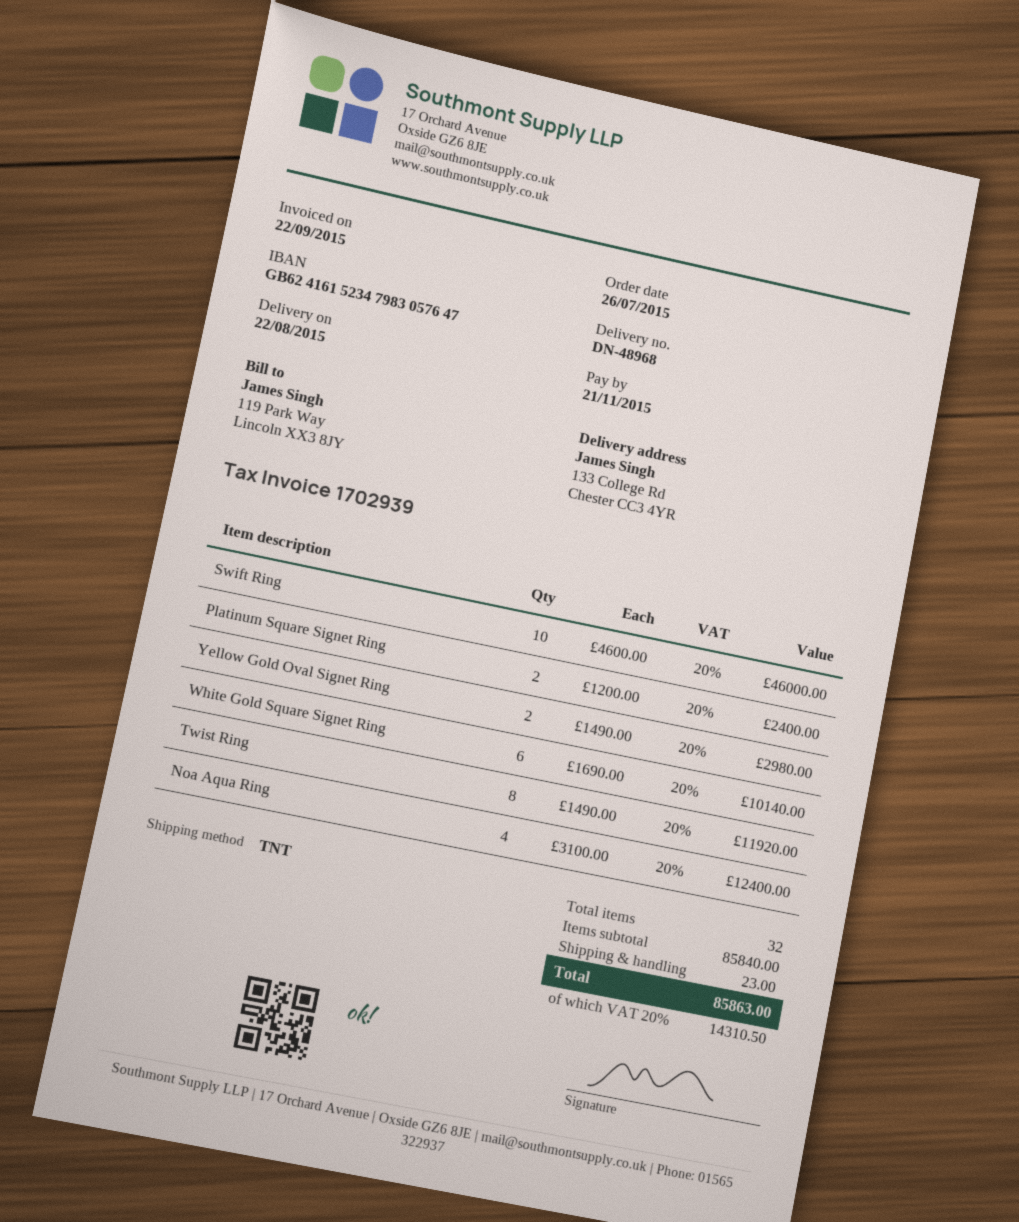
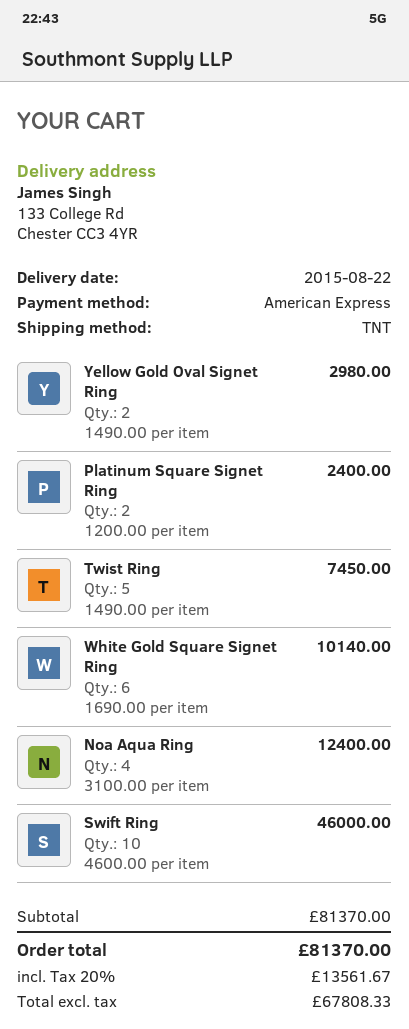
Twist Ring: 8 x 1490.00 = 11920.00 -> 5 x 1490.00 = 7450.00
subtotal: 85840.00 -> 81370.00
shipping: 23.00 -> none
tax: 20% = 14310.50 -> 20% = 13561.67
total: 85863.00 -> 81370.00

_What is expected_.
Write out again only the lines from the one with "tax: 20% = 14310.50 -> 20% = 13561.67" through the last line of the records above. Keep every word as it stands.

_Answer to this problem_.
tax: 20% = 14310.50 -> 20% = 13561.67
total: 85863.00 -> 81370.00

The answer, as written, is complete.